Tiefschürfende Einblicke

Knapp drei Jahrzehnte nach der Eröffnung zweier Spannbetonbrücken über einen Neckarmäander erhielt KREBS+KIEFER den Auftrag die Bauwerke zu untersuchen und ein Instandsetzungsgutachten zu verfassen.

Es war die Ausstattung zu organisieren, unter anderem ein Brückenuntersichtgerät, ein Hubsteiger und Bohrmaschinen mit Stopp-Automatik bei Stahlberührung. Über die Brückenlänge von insgesamt 610 Metern prüften die Ingenieure alle Flächen, auch auf den Innenseiten der Hohlkästen und dokumentierten die Rissbildung fotografisch wie zeichnerisch. Sie entnahmen Proben und ließen sie untersuchen – im bemerkenswert guten Zusammenspiel mit den beteiligten Unternehmen und Baustofflaboren.
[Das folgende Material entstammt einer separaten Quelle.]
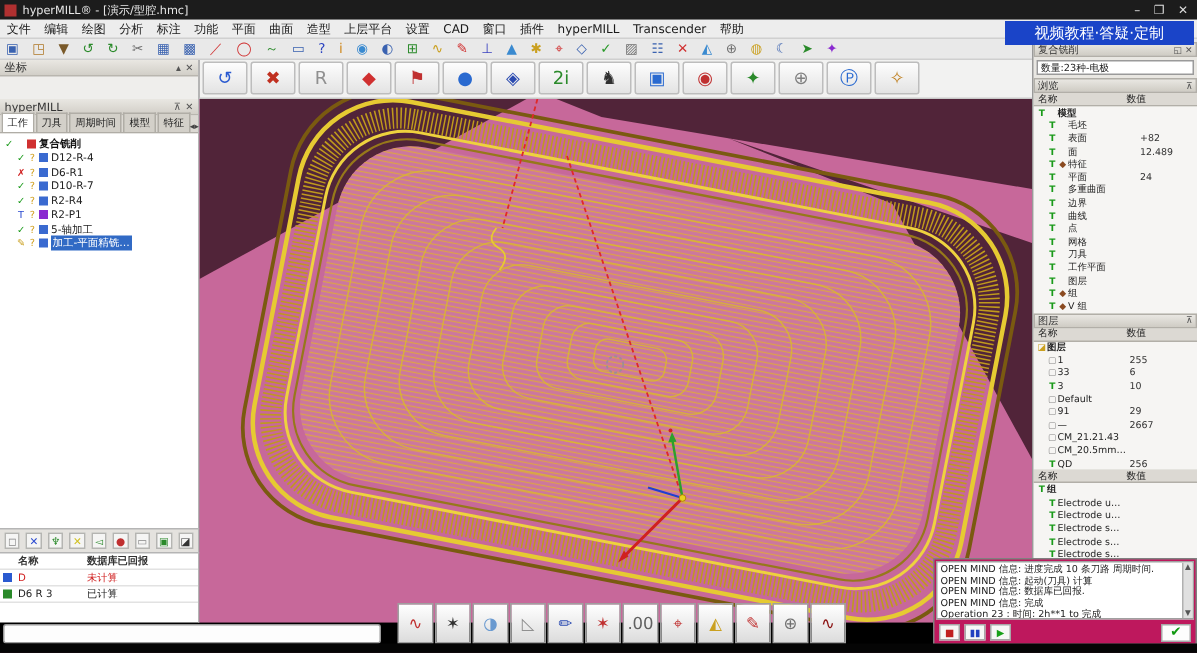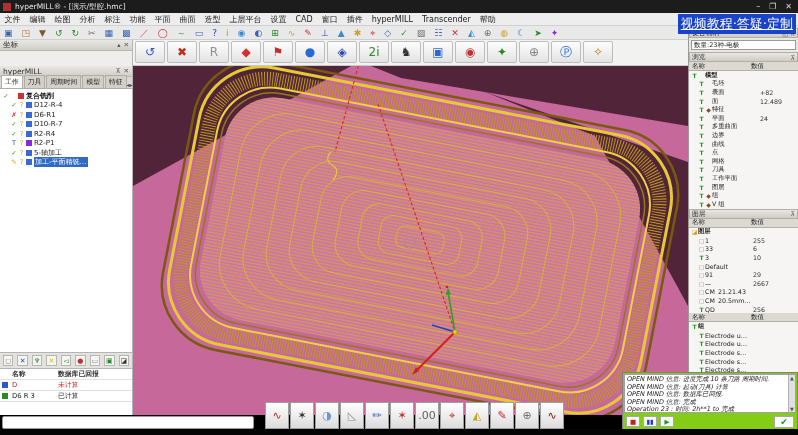--- a/index.html
+++ b/index.html
@@ -5,21 +5,21 @@
   * { margin:0; padding:0; box-sizing:border-box; }
   html,body { width:798px; height:435px; overflow:hidden; background:#000; }
   body { font-family:"DejaVu Sans", sans-serif; font-size:8px; color:#222; }
   #screen { position:absolute; width:798px; height:435px; background:#000; }
 
   
   #titlebar { position:absolute; left:0; top:0; width:798px; height:13px; background:#1c1c1c; color:#e8e8e8; display:flex; align-items:center; font-size:7.5px; }
   #titlebar .appicon { width:8px; height:8px; background:#b03030; margin:0 4px 0 3px; }
   #win-controls { margin-left:auto; display:flex; gap:9px; padding-right:6px; color:#ddd; font-size:8px; }
   #win-controls span { cursor:default; }
-  #watermark { position:absolute; right:2px; top:14px; background:#1a44c8; color:#fff; font-size:13px; padding:1px 3px; z-index:60;text-decoration:underline; }
+  #watermark { position:absolute; right:2px; top:14px; background:#1a44c8; color:#fff; font-size:10px; padding:1px 20px; z-index:60; }
   #menubar { position:absolute; left:0; top:13px; width:798px; height:13px; background:#ededed; border-bottom:1px solid #d0d0d0; display:flex; align-items:center; font-size:8px; color:#1a1a1a; }
   #menubar span { padding:0 4.5px; }
   #toolbar-small { position:absolute; left:0; top:26px; width:798px; height:14px; background:#e9e9e9; border-bottom:1px solid #cfcfcf; display:flex; align-items:center; gap:9px; padding:0 4px; overflow:hidden; }
   #toolbar-small span { font-size:9px; line-height:12px; }
 
   
   #toolbar-main { position:absolute; left:133px; top:40px; width:555px; height:26px; background:#f2f2f1; border-bottom:1px solid #c9c9c9; display:flex; gap:2px; padding:1px 2px; overflow:hidden; }
   #toolbar-main .bbtn { width:30px; height:22px; background:linear-gradient(#fdfdfd,#e3e3e3); border:1px solid #bdbdbd; border-radius:2px; display:flex; align-items:center; justify-content:center; font-size:12px; }
 
   
@@ -66,21 +66,21 @@
   .rtreebox { background:#f6f5f3; }
   .rrow { display:flex; align-items:center; height:8.6px; font-size:6.3px; white-space:nowrap; }
   .rrow .rg { width:7px; text-align:center; font-size:6px; font-weight:bold; }
   .rrow .re { width:7px; text-align:center; font-size:6px; }
   .rrow .rlab { width:48px; overflow:hidden; }
   .rrow .rval { flex:1; overflow:hidden; color:#333; }
   .rrow:not(.troot) { padding-left:9px; }
   .rrow.troot { font-weight:bold; padding-left:2px; }
 
   
-  #logbox { position:absolute; left:622px; top:372px; width:176px; height:58px; background:#84cc16; border:1px solid #808080; z-index:50; display:flex; flex-direction:column;font-style:italic; }
+  #logbox { position:absolute; left:622px; top:372px; width:176px; height:58px; background:#be185d; border:1px solid #808080; z-index:50; display:flex; flex-direction:column; }
   #loglines { flex:1; background:#fff; border:1px solid #a0a0a0; margin:1px; overflow:hidden; padding:1px 8px 0 2px; position:relative; }
   #loglines .ll { font-size:6.4px; line-height:7.6px; white-space:nowrap; color:#222; }
   #logscroll { position:absolute; right:0; top:0; bottom:0; width:7px; background:#e0e0e0; border-left:1px solid #b0b0b0; font-size:5px; color:#555; display:flex; flex-direction:column; justify-content:space-between; align-items:center; }
   #logbtns { height:15px; display:flex; align-items:center; gap:3px; padding:0 3px; }
   #logbtns .lbtn { width:14px; height:11px; background:#f7f7f6; border:1px solid #a8a8a8; display:flex; align-items:center; justify-content:center; font-size:6.5px; }
   #log-ok { margin-left:auto; width:20px; height:12px; background:#fdfdfd; border:1px solid #a8a8a8; display:flex; align-items:center; justify-content:center; color:#119911; font-size:9px; font-weight:bold; }
 
   
   #toolbar-bottom { position:absolute; left:265px; top:402px; height:28px; display:flex; gap:1px; z-index:45; }
   #toolbar-bottom .vbtn { width:24px; height:27px; background:linear-gradient(#ffffff,#dcdcdc); border:1px solid #9f9f9f; display:flex; align-items:center; justify-content:center; font-size:11px; }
Art und Umfang der Schädigungen wurden bewertet und ihre Auswirkung auf die Standsicherheit, Verkehrssicherheit und Dauerhaftigkeit ermittelt. In die Aufstellung der Instandsetzungsmaßnahmen floss das Fachwissen von KREBS+KIEFER aus jahrzehntelanger Erfahrung mit der Planung von Ingenieurbauwerken ein.

Der Auftrag umfasste auch die Planung, Organisation und Durchführung der Verkehrssicherung während der Prüfungen.